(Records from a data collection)
+---+

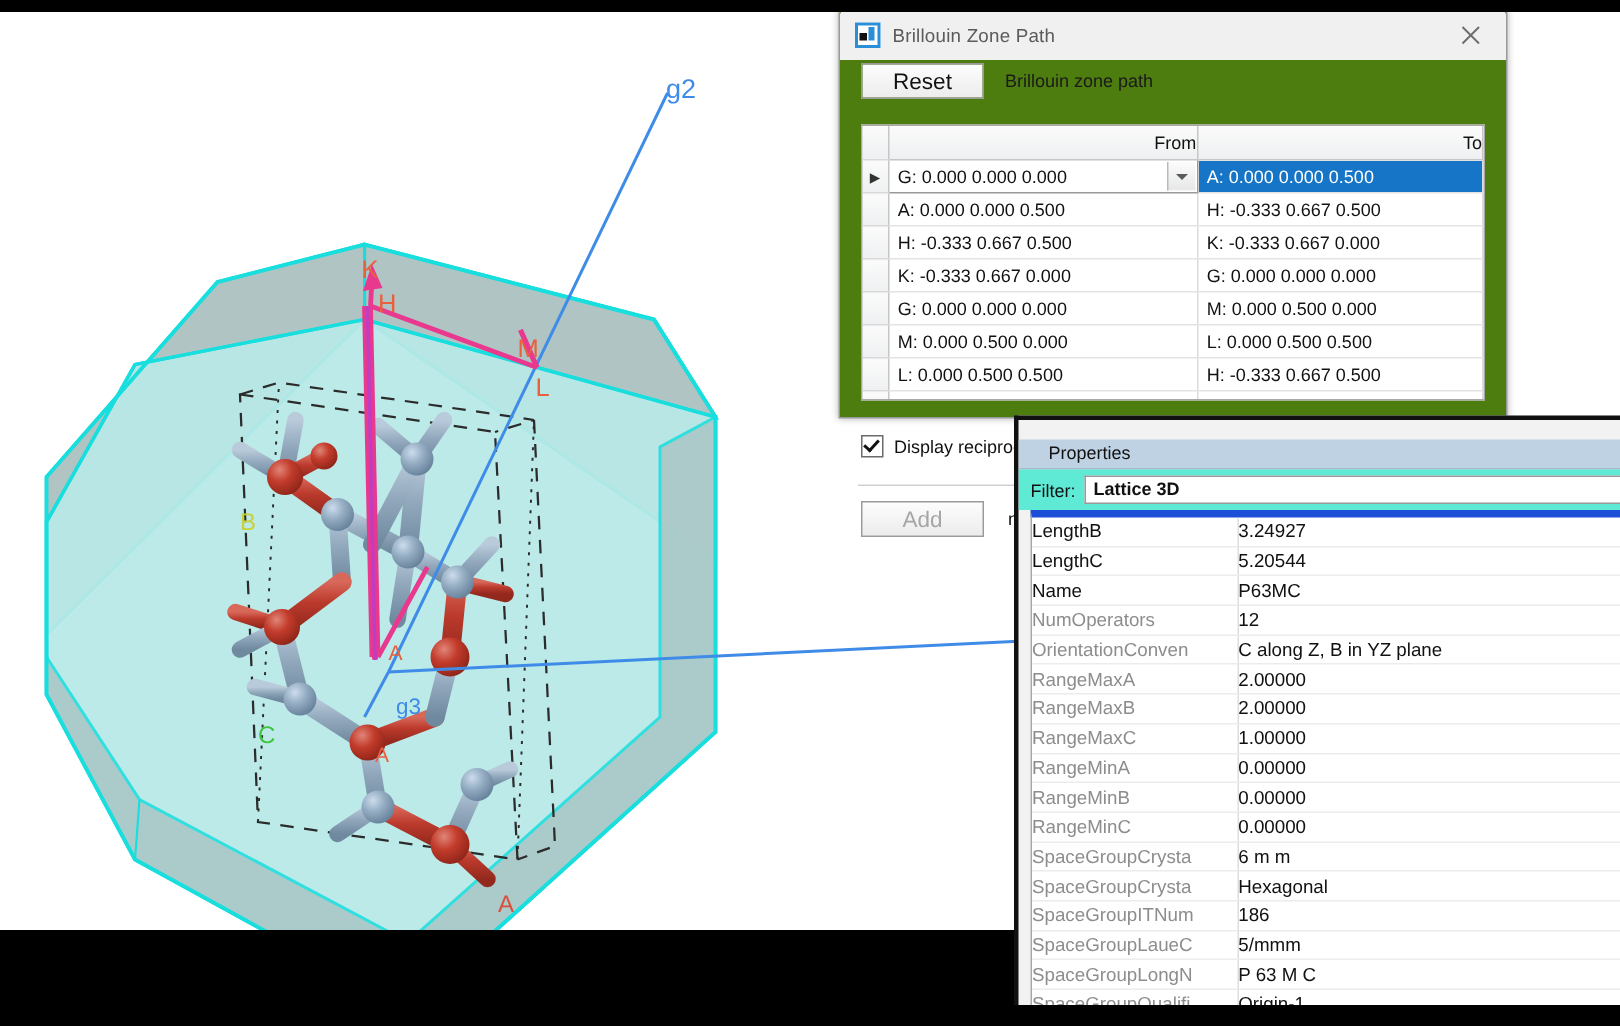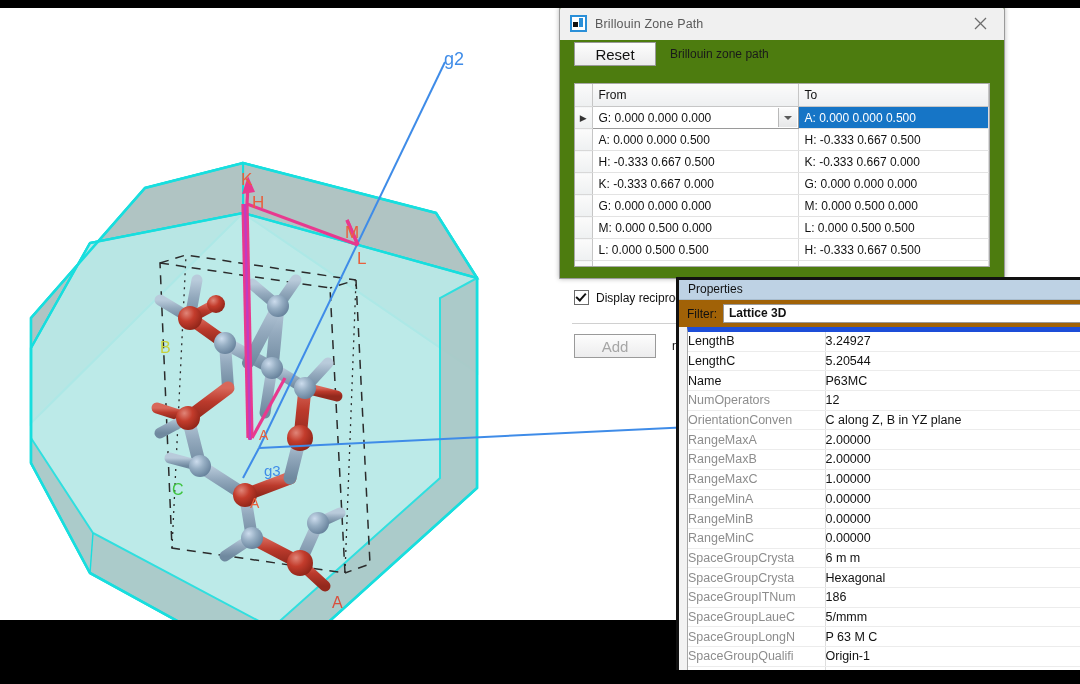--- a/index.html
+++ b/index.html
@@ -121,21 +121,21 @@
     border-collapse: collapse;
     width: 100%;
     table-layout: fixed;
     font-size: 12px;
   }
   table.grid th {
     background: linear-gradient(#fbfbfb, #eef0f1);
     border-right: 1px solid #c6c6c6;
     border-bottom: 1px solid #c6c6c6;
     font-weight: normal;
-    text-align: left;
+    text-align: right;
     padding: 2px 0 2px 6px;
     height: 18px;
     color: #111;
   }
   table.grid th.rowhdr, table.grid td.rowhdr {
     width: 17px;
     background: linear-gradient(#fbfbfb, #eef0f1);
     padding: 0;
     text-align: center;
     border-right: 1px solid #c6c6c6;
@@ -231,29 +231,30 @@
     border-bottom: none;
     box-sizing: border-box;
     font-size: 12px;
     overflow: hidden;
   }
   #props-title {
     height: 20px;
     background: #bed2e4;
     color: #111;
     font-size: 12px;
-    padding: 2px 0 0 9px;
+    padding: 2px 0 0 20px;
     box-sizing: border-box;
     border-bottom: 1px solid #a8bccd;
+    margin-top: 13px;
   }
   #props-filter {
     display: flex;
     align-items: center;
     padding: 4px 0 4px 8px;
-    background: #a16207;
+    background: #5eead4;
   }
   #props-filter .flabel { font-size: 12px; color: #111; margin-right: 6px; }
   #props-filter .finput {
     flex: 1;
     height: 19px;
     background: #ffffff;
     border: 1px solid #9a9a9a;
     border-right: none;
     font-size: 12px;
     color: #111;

+---+

### Activity
Count the lines above in which the string "grid" occurs. Give that number and nothing else.

### Exercise solution
2